I agree that success stories are helpful. I'll go one better — I think it would 
be great to have a section of the main Racket website devoted to these stories 
that show who uses Racket and how / why (inside & outside academia). This could 
be done in an interview-style format, like Jesse Alama's recent book about 
language-making in Racket [1]. Photos also. I would be happy to contribute 
design & layout if a sufficiently motivated collaborator — you, Neil? — wanted 
to conduct the interviews & gather the material.

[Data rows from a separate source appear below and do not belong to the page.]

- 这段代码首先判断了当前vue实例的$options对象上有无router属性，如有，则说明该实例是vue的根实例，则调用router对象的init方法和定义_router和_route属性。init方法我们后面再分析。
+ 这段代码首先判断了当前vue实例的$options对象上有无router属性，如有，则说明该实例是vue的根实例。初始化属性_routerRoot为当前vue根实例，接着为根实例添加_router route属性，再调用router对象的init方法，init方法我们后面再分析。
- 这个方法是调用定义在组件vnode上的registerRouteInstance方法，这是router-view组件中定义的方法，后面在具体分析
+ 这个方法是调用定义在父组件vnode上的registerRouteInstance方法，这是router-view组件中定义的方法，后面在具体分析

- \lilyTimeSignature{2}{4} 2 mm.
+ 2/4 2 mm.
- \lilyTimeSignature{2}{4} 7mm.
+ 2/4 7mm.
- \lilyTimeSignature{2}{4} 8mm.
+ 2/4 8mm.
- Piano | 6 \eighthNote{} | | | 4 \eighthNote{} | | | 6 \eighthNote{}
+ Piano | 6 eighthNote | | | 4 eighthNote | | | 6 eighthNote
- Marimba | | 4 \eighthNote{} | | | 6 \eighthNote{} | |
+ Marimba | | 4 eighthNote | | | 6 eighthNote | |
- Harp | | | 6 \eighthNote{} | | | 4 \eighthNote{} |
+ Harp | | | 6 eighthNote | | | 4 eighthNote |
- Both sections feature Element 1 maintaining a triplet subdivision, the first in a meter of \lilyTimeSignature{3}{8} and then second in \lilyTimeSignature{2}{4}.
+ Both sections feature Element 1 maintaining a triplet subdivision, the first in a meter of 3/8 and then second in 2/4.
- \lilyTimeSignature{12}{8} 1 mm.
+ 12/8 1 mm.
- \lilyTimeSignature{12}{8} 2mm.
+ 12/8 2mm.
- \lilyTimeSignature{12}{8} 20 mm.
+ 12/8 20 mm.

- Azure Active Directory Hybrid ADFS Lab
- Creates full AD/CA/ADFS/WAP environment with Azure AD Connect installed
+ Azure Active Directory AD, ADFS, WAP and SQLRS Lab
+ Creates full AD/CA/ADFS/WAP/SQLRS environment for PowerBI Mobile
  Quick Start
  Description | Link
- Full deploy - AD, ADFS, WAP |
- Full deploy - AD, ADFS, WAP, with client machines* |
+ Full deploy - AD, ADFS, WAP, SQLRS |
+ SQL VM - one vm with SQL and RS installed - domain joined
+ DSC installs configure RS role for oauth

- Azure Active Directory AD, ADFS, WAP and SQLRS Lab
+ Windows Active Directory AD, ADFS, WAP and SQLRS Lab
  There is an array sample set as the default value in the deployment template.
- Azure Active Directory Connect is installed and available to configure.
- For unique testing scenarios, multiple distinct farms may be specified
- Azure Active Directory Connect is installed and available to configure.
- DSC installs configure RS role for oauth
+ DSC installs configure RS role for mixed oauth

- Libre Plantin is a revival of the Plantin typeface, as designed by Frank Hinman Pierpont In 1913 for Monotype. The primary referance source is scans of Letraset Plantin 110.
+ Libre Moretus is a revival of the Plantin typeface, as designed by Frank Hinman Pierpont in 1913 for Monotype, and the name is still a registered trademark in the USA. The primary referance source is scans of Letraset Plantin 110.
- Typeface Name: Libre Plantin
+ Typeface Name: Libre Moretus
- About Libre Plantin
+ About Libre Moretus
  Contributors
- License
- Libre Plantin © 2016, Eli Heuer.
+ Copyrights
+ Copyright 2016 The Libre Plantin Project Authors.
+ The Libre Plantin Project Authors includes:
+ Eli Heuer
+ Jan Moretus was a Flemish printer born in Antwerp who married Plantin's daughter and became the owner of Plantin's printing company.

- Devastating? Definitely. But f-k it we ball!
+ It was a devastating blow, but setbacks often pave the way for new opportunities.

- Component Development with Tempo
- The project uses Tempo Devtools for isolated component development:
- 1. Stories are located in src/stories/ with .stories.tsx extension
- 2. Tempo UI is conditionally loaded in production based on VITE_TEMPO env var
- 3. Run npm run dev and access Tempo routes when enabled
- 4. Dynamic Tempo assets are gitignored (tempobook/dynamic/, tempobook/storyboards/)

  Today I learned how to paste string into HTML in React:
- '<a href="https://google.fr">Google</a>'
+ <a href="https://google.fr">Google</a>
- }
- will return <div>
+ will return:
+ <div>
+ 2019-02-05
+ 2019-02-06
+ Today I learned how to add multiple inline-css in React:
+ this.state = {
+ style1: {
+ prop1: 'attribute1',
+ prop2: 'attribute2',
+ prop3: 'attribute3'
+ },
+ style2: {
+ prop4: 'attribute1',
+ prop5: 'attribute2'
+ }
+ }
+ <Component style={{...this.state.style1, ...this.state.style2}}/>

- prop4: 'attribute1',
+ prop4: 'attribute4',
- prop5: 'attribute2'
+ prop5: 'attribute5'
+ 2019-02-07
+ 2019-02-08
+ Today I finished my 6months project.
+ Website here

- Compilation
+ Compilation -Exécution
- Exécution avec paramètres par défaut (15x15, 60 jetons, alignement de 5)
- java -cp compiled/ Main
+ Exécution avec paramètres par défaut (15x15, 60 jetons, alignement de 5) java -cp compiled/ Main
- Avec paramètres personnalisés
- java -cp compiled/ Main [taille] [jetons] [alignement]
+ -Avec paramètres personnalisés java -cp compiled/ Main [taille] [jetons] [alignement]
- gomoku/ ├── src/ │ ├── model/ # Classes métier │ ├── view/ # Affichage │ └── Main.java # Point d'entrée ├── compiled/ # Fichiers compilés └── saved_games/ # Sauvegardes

I find the idea of doing language advocacy *on* Hacker News (or Stack Overflow, 
or Quora, etc.) to be weird. Not because I'm a curmudgeon. But rather because 
it's inherently low-leverage, and misses a lot of the people who are 
persuadable.

[1] https://languagemakers.net/anthropology/


> On Dec 26, 2018, at 6:51 AM, Neil Van Dyke <n...@neilvandyke.org> wrote:
> 
> I want to see more people making a living working with/on Racket (outside of 
> professorships, and grad student slave stipends), and I think that means a 
> lot more companies using it for substantial projects, and I suspect the best 
> bet is startups who can choose their tools (and are funded as gambles), and I 
> suspect the best bet for that is getting HN startup success stories like: "we 
> got to launch and ___ funding round, with Racket, because DSLs, and Racket is 
> the best for that".  Then other HN people will see a success story, a couple 
> might be inspired to think about DSLs for their own startup idea, and then 
> somehow this becomes RACKET EXPONENTIAL EXPLOSION.  Or at least more people 
> making a living working with/on Racket.